Additional Recent Criticisms of the Interventionist Account

This supplement discusses some recent criticisms of the interventionist account due to Woodward 2003 with its reliance on M1–M4 by Reutlinger 2012 and Glynn 2013. One of Reutlinger’s main arguments is that Woodward’s version of interventionism is unnecessary for causal interpretation. According to Reutlinger, whatever interventionism accomplishes in elucidating causal claims can be accomplished just as well or better by adopting a setting conception of intervention (or at least something very like it) and understanding this in terms of the insertion of Lewisian miracles. For example, we might understand “\(X\) causes \(Y\)” in terms of whether, when \(X\) is set to various values via a miracle, the value of \(Y\) changes. No further restrictions are imposed on whether it is “possible” to intervene on \(X\) , thus dispensing with issues regarding how the relevant notion of possibility is to be understood. Whether a change in \(Y\) follows under different settings of the value of \(X\) is similarly understood in terms of whether such changes can be derived or calculated from the changes in \(X\).

One question raised by this suggestion is whether, as Reutlinger seems to claim, the resulting account recovers all of the judgments (or at least all of the defensible judgments) to which the account in Woodward 2003 in terms of M1–M4 leads. We have seen reasons to doubt this—for example, Woodward’s account leads to different judgments in connection with unmanipulable causes of the sort described in §12 and as well as in connection with the physical examples described in §11. Again, whether this is a virtue or a limitation of Reutlinger’s proposal depends on one’s views about the correctness of these causal claims.

Glynn’s proposal is in some respects similar. He wishes to retain the causal modeling/structural equations apparatus for the purposes of capturing notions like actual causation but regards (what he takes to be) the “circularity” of the interventionist account of that apparatus as undesirable. He argues that circularity can be avoided by instead combining the causal modeling apparatus with a

semantics along the lines of that given by David Lewis, on which counterfactuals are to be evaluated with respect to worlds in which their antecedents are realized by miracles. … pace Woodward, causal modeling analyses perform just as well when combined with the Lewisian semantics as when combined with the interventionist semantics. (Glynn 2013: 43)

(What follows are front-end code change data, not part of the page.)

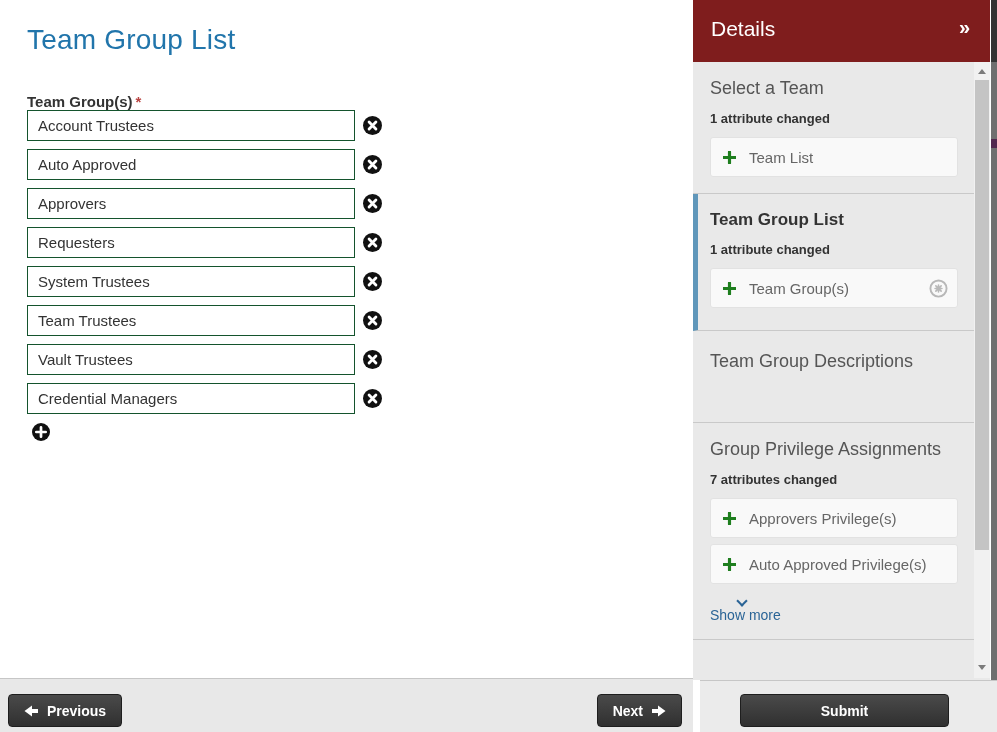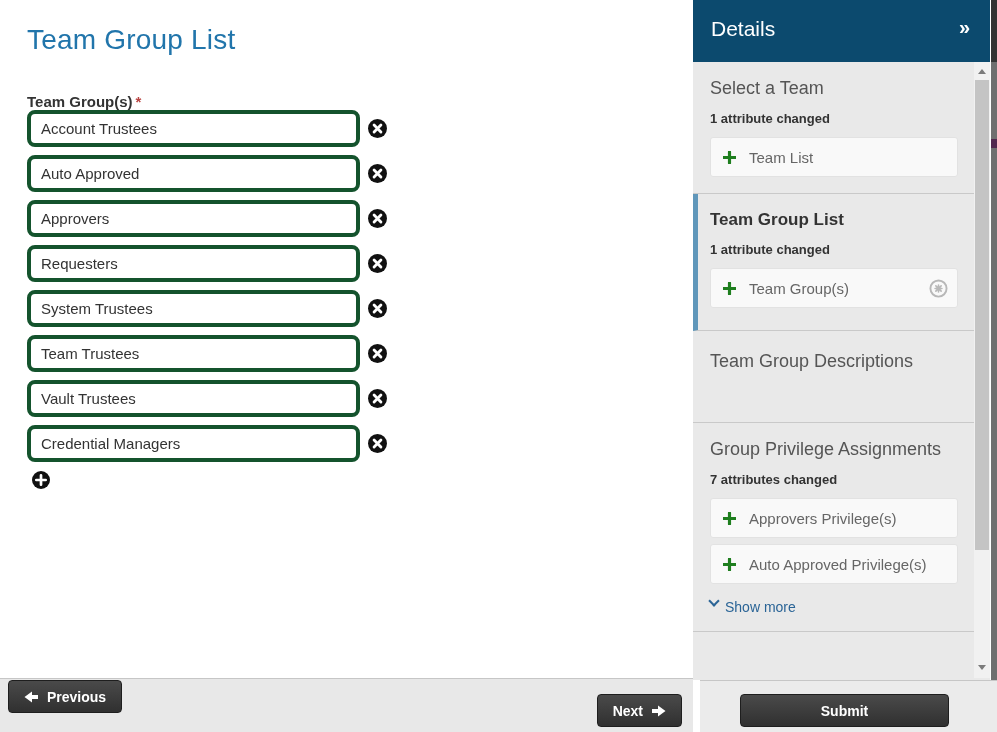"Details" .panel-header { background: #0c4a6e -> #7f1d1d }
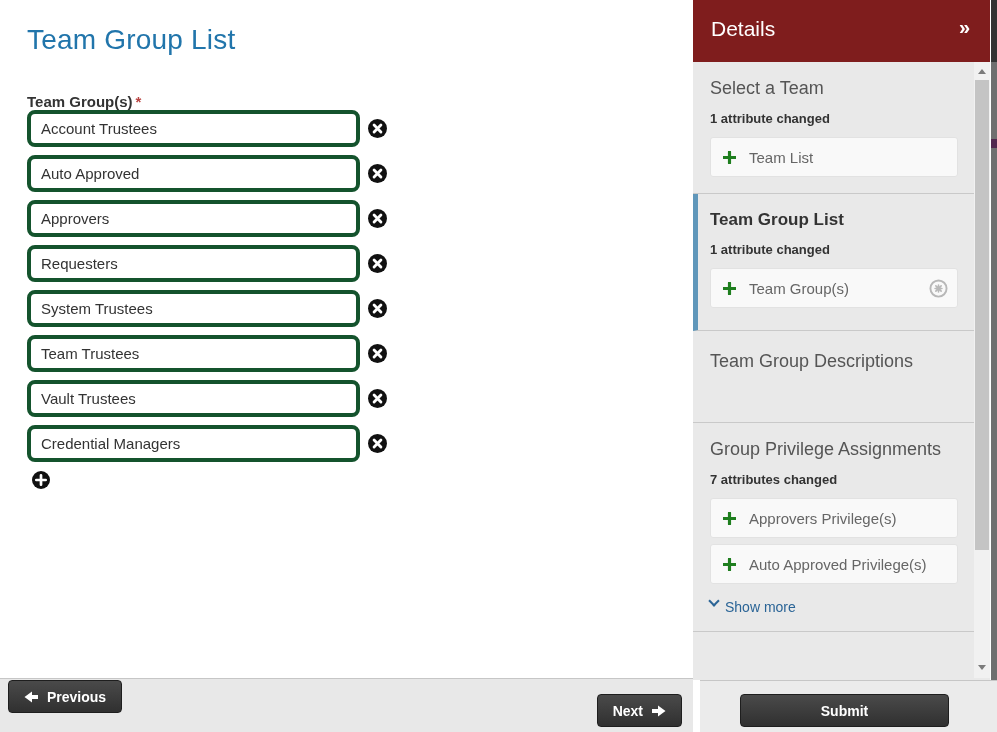"Account Trustees" .group-input { border: 4px solid #14532d -> 1px solid #14532d; border-radius: 8px -> 0 }
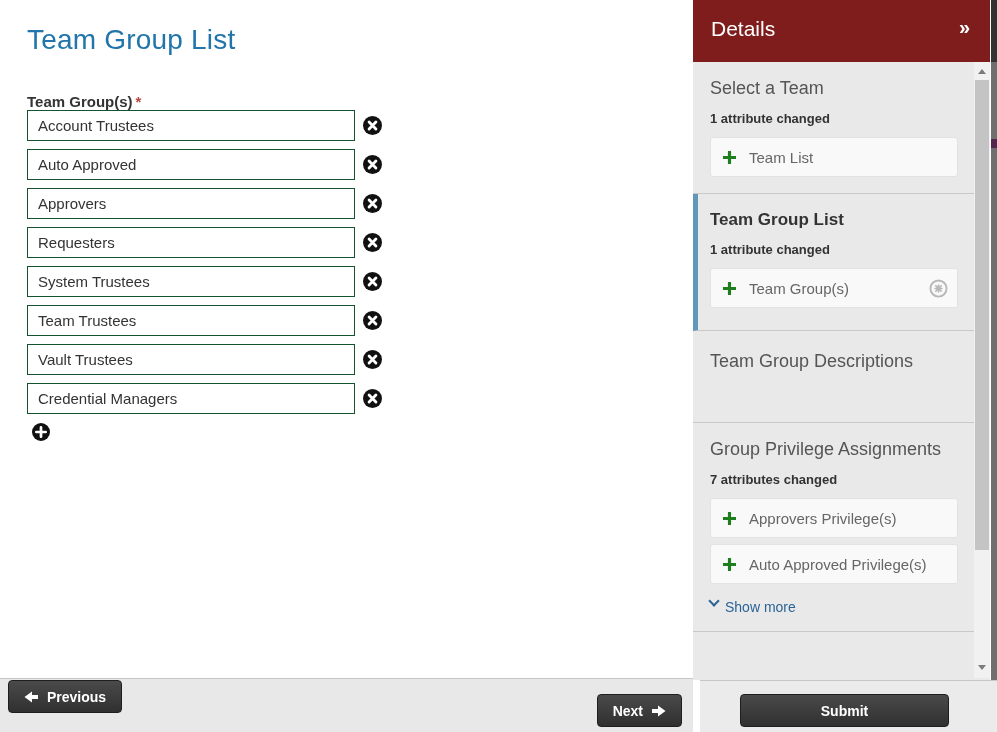"Show more" .show-more { align-items: none -> center; flex-direction: none -> column }
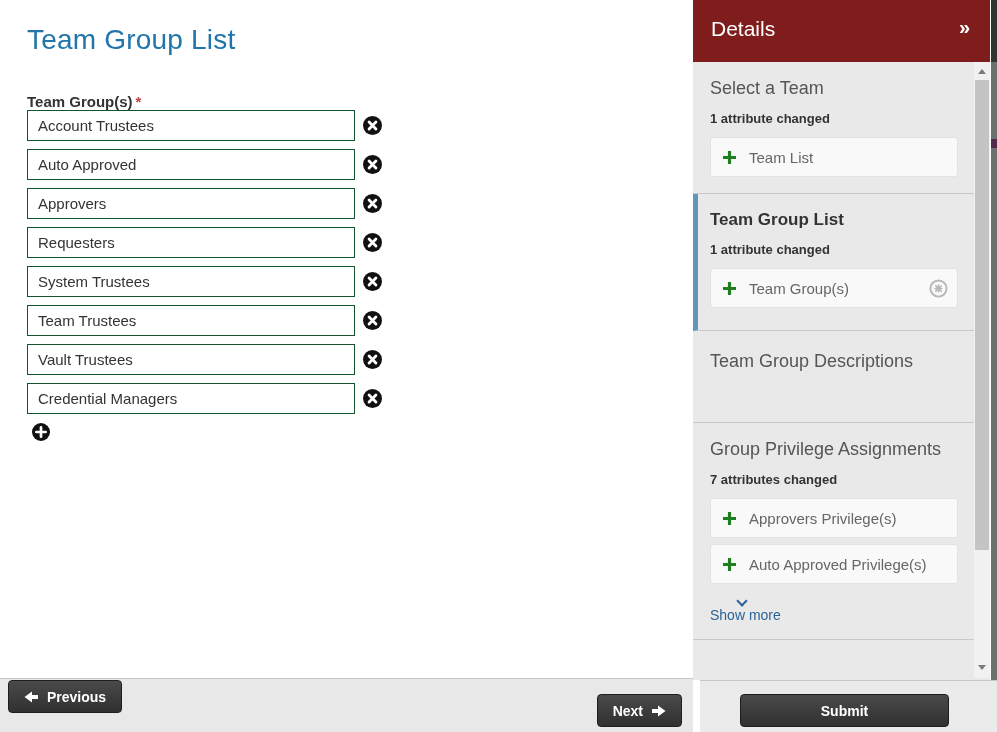"Previous" .btn-previous { top: 1px -> 15px }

For reasons described above, it can be argued that this underestimates the differences between the interventionist semantics (at least in versions like M1–M4) for counterfactuals and causal claims and Lewis’, both in terms of the particular judgments they reach and the more general formal constraints they impose. The “circularity” (or non-reductive character) of the interventionist treatment (in contrast to the reductive aspirations of the Lewisian framework) seems to contribute essentially to these differences. For example, it is unclear how to characterize the full causal route structure on which the causal modeling apparatus relies in purely Lewisian terms, or where to insert the appropriate “miracles” without interventionist (or other sorts of causal) information. Other distinctive features of intervention-based counterfactuals discussed above make it seem doubtful that accounts of causation and causal modeling in terms of such counterfactuals can be easily translated with relatively small changes (e.g., by replacing talk of interventions with appropriately inserted Lewis-style miracles) into a Lewisian framework.